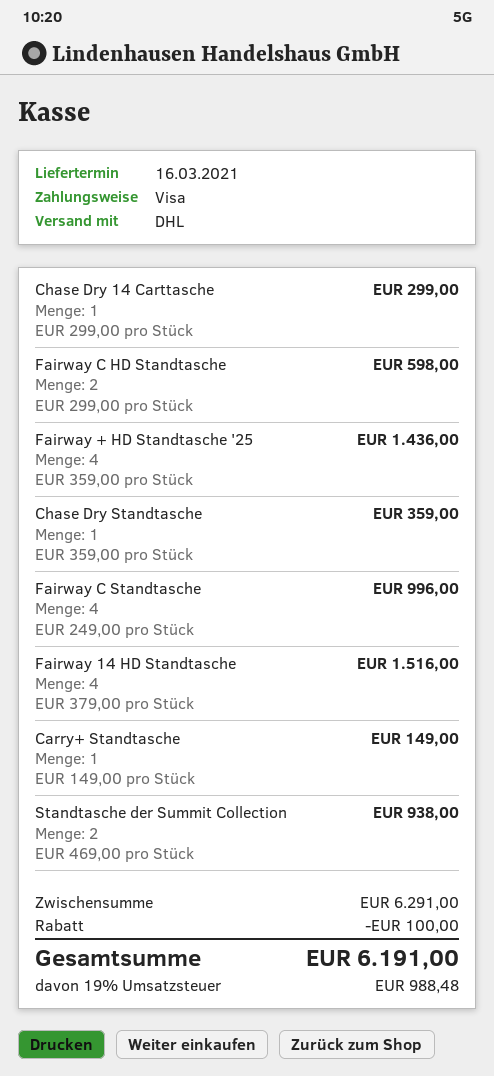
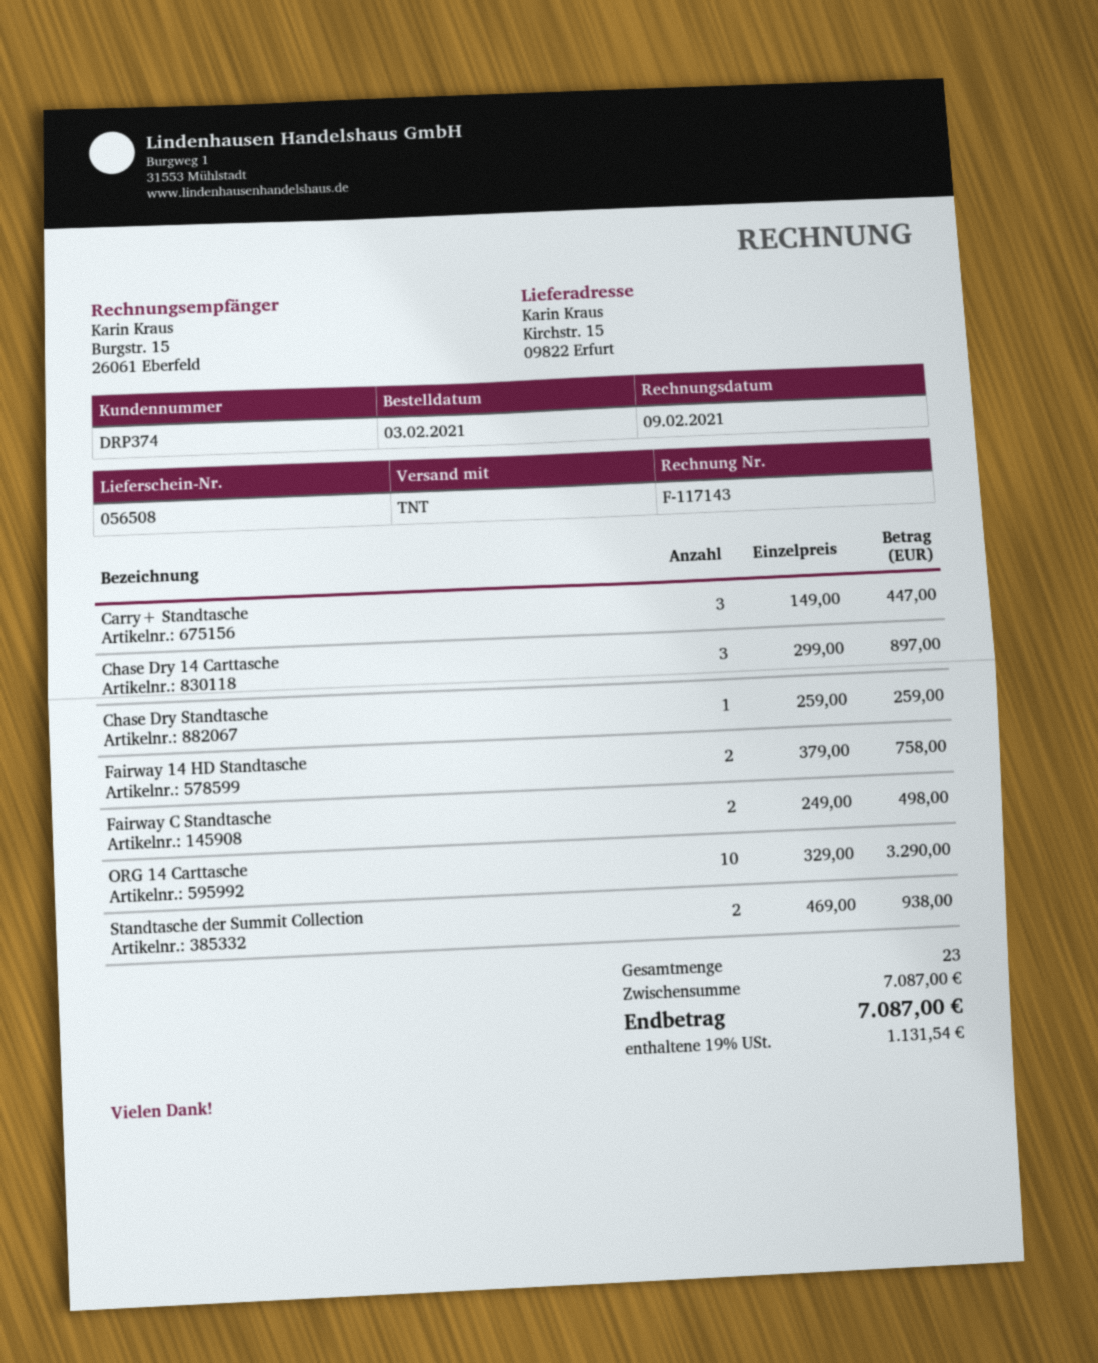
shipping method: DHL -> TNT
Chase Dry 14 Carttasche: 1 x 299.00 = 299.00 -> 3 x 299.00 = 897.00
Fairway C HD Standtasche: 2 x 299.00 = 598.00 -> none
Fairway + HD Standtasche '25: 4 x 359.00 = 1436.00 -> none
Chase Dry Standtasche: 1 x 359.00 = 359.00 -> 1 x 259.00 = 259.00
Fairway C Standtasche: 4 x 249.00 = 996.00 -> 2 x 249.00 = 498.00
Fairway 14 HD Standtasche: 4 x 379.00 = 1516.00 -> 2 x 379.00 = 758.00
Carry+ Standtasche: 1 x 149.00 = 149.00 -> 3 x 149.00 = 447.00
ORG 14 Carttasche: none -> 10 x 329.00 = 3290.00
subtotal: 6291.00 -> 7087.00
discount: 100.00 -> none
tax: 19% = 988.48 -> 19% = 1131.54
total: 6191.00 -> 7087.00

→ **What to produce**
Which lines above include the string "Carttasche"? Show them.

→ **Exercise answer**
Chase Dry 14 Carttasche: 1 x 299.00 = 299.00 -> 3 x 299.00 = 897.00
ORG 14 Carttasche: none -> 10 x 329.00 = 3290.00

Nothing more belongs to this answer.